@elizaos/plugin-vision
Version: 
Vision plugin for ElizaOS - provides camera integration and visual awareness
271 lines (192 loc) • 6.86 kB
Markdown
# ElizaOS Vision Plugin
A powerful visual perception plugin for ElizaOS that provides agents with
real-time camera integration and scene analysis capabilities. This plugin
enables agents to "see" their environment, describe scenes, detect people and
objects, and make decisions based on visual input.
## Features
### Phase 1 (Implemented)
- ✅ Camera detection and connection (platform-specific)

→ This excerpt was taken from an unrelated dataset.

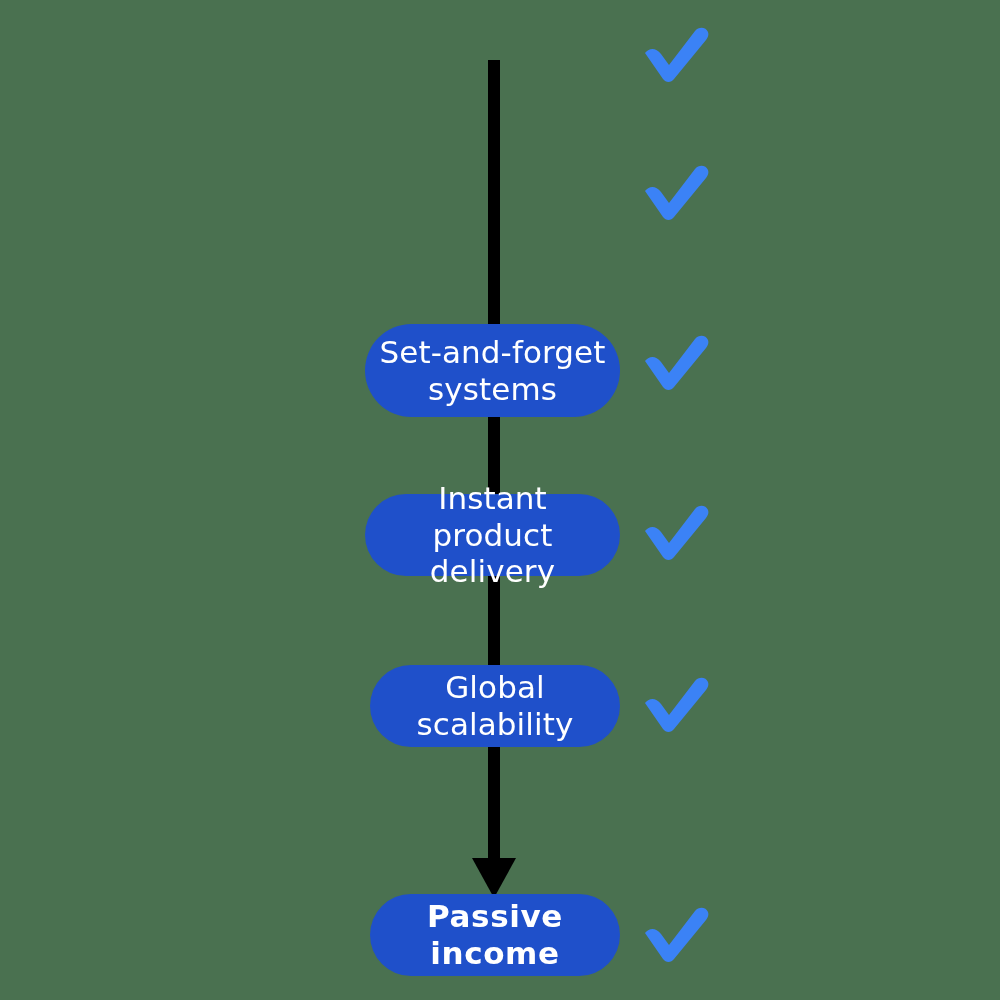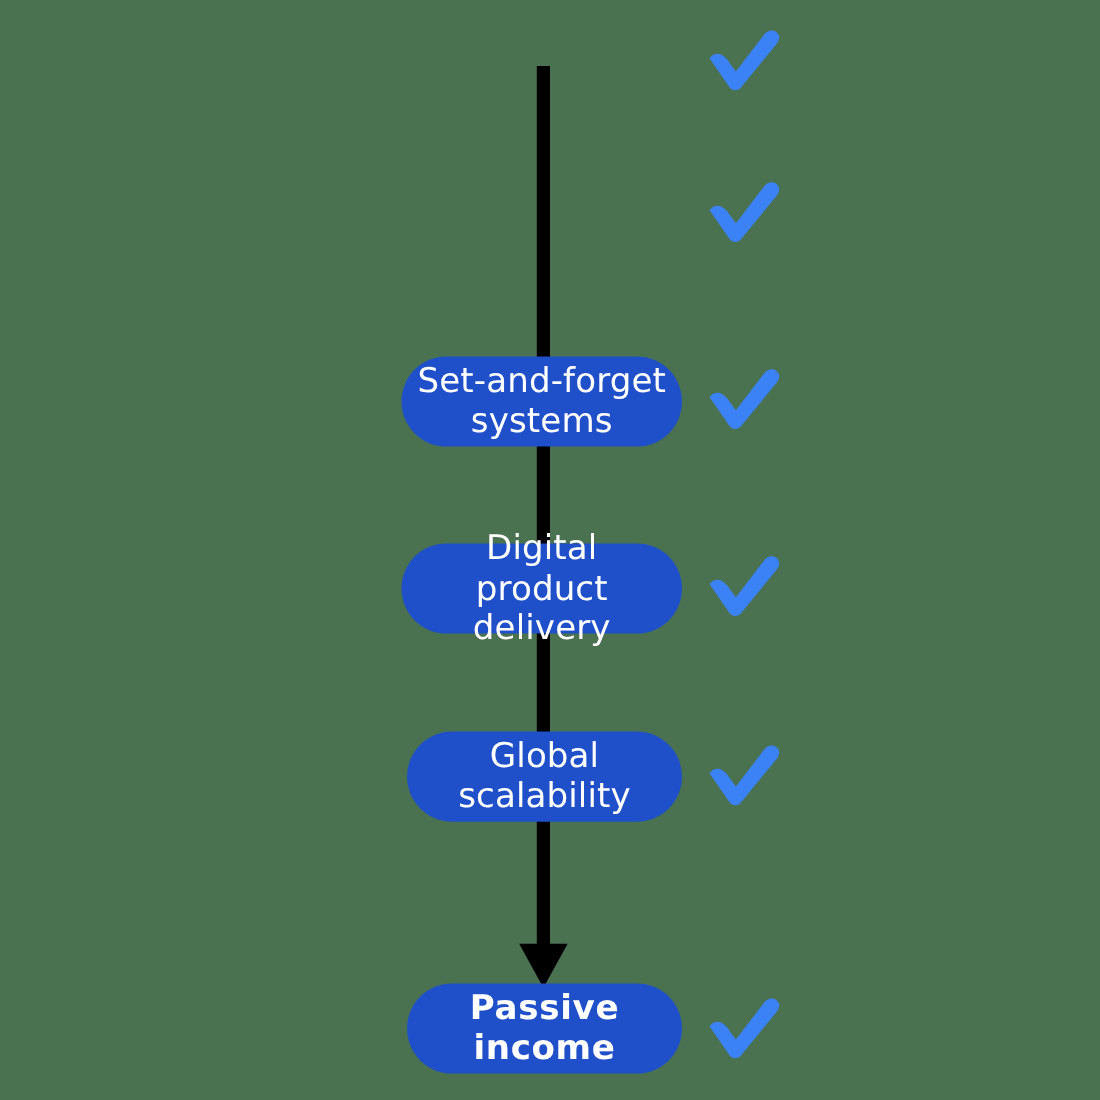"Set-and-forget" div.pill { height: 82px -> 93px }
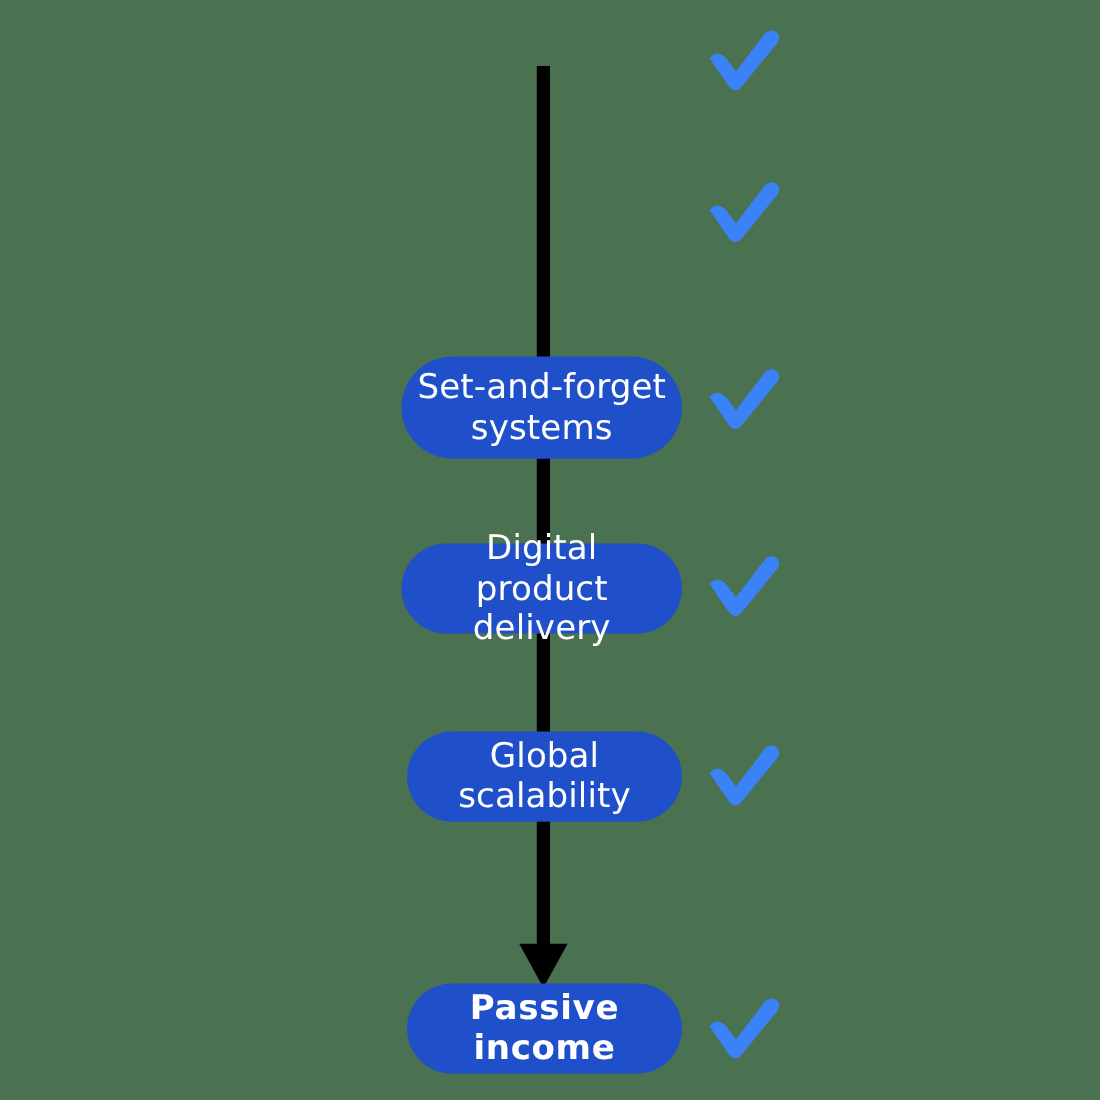"Digital product" div.pill { text: Digital -> Instant }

- ✅ Real-time frame capture and processing
- ✅ Scene description using Vision Language Models (VLM)
- ✅ Motion-based object detection
- ✅ Basic person detection with pose estimation
- ✅ Configurable pixel change threshold
- ✅ Image capture action with base64 attachments
- ✅ Non-dynamic vision provider (always active)
- ✅ Integration with autonomy plugin (kill switch)
### Phase 2 (Implemented)
- ✅ Enhanced object detection with COCO-like classification
- ✅ Advanced pose detection with keypoint estimation
- ✅ Improved person detection and tracking
- ✅ Object classification (person, monitor, chair, keyboard, furniture, etc.)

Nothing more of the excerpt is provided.